The European Bank for Reconstruction and Development (EBRD) will highlight a shift in its attention from central Europe towards the east, when it meets this weekend in Russia.
Its two-day annual assembly, being held alongside an economic forum, is being staged from Sunday at Kazan, the capital of Tatarstan, a Russian republic around 800 kilometers (490 miles) to the east of Moscow. The London-based EBRD, founded in 1991 to assist the transition of former communist nations to market economies, currently operates mainly in eastern Europe and central Asia.
In recent years, it has switched its attention to investing in south-eastern Europe and Russia and away from central Europe, where ex-Soviet states are now members of the wealthy European Union bloc.
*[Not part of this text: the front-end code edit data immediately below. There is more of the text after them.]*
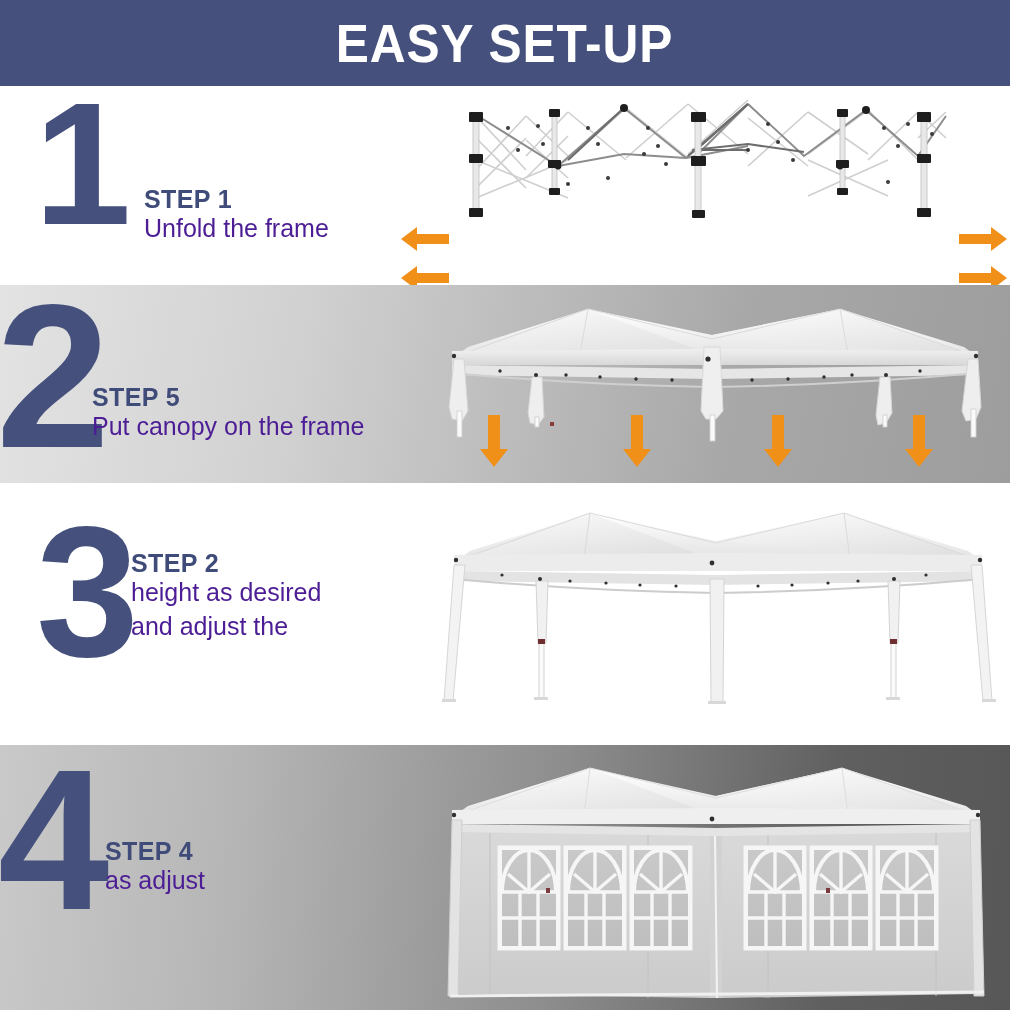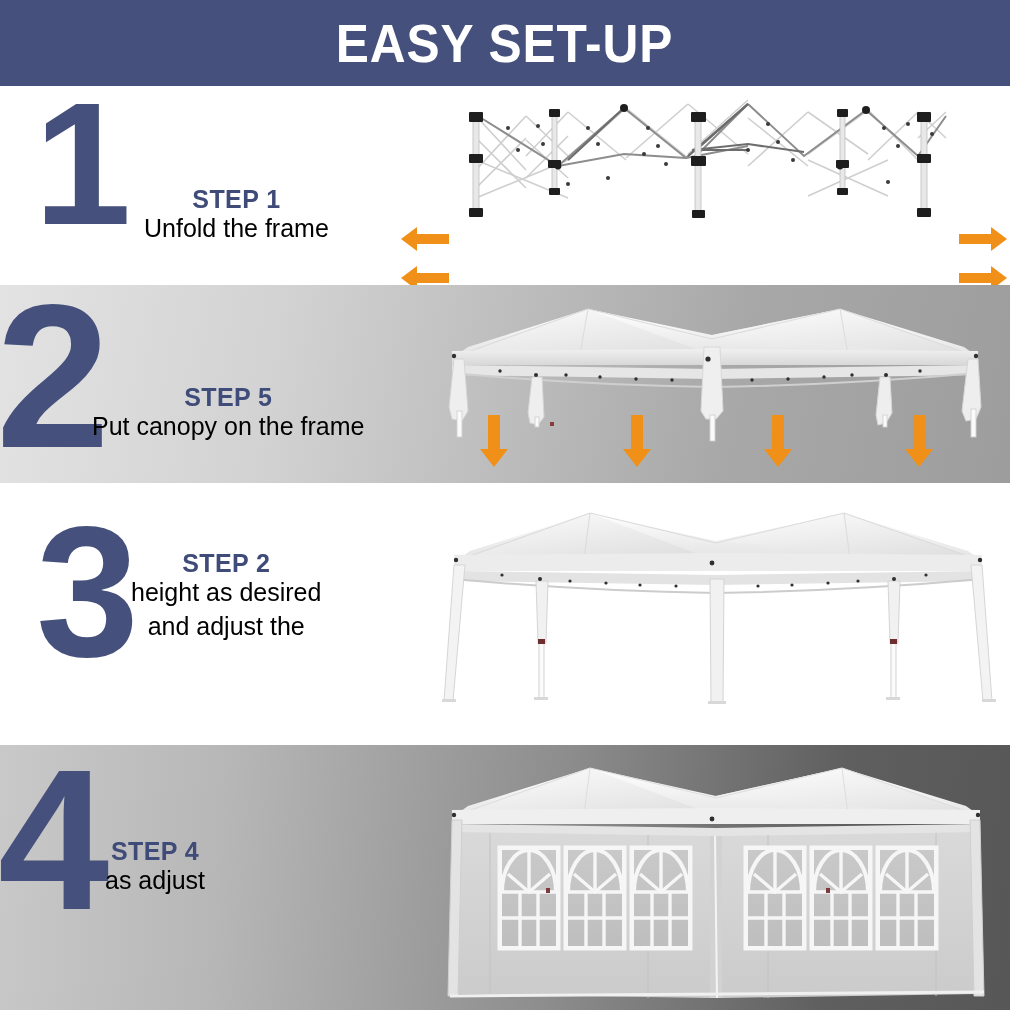--- a/index.html
+++ b/index.html
@@ -10,7 +10,7 @@
     overflow:hidden;
     position:relative;
   }
-  #page { position:relative; width:1010px; height:872px; background:#fff;text-align:center; }
+  #page { position:relative; width:1010px; height:872px; background:#fff; }
 
   
   .header {

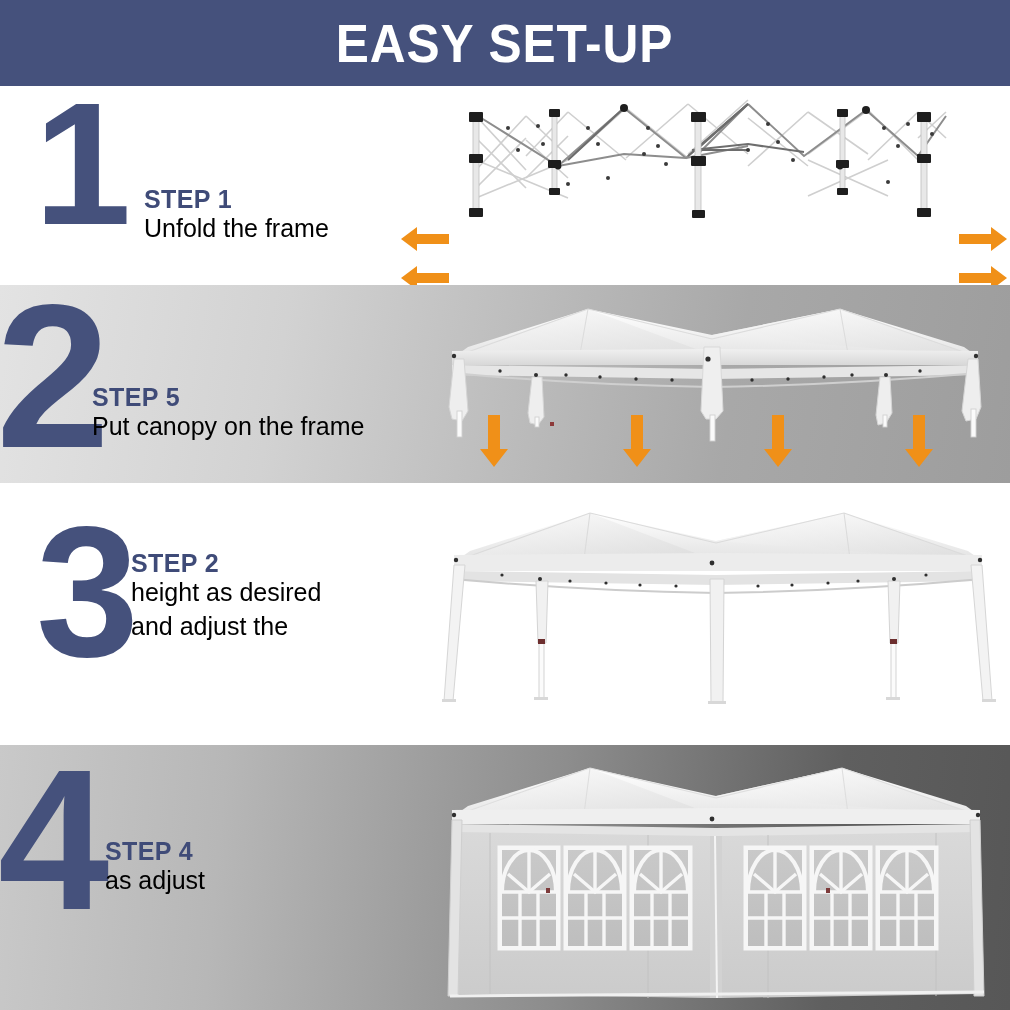--- a/index.html
+++ b/index.html
@@ -52,7 +52,7 @@
     white-space:nowrap;
   }
   .step-desc {
-    color:#000000;
+    color:#4c1d95;
     font-weight:normal;
     font-size:25px;
     line-height:1.34;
It is meeting for the second time in Russia after Saint Petersburg in 1994.
Its choice of Kazan is symbolic, as it illustrates a wish to move away from the big Russian urban centres, while lavishing attention on a town which has become a success story in economic and cultural terms, being 51 percent populated by Muslim Tatars and 41 percent by Russians, the EBRD said.
The meeting will be preceded by a forum devoted to the economy of Tatarstan, an oil rich region and a base for diverse industries, including chemicals, wood and machinery. At its annual assembly in 2006 in London the EBRD announced its progressive withdrawal by 2010 from eight countries which it had helped achieve market economies since 1991.
The Czech Republic, Estonia, Hungary, Latvia, Lithuania, Poland, Slovakia and Slovenia all became members of the European Union on May 1, 2004 are now considered to have "sufficiently solid" markets and an access "to other sources of financing", EBRD spokeswoman Brigid Janssen told AFP. The Czech Republic will be the first country to lose the EBRD's services this year, she said.
The resources thus freed up with be redeployed eastwards and southwards to other countries where the EBRD is active: the Balkans, central Asia and Russia, especially its regions. Mongolia was also accepted in 2006 as a beneficiary country. A major part of the debates in Kazan will be devoted to Russia, its economy and its relations with the rest of the world at a time of deep strains between Moscow and the European Union.
The bank says it is not "blind to the context" but that this does not hinder its work and its backing for Russian membership of the World Trade Organisation and the Organisation for Economic Cooperation and Development.
The EBRD's success in eastern European countries has given rise to another issue: what to do with the 2.4 billion euros (3.2 billion dollars) of net earnings raised in 2006, which was boosted by gains from stock investments.
Three solutions are being mulled, Janssen said: strengthening reserves, redistributing the surplus to shareholders and creating a special fund devoted to "technical cooperation", attributing funds which have little chance of returns.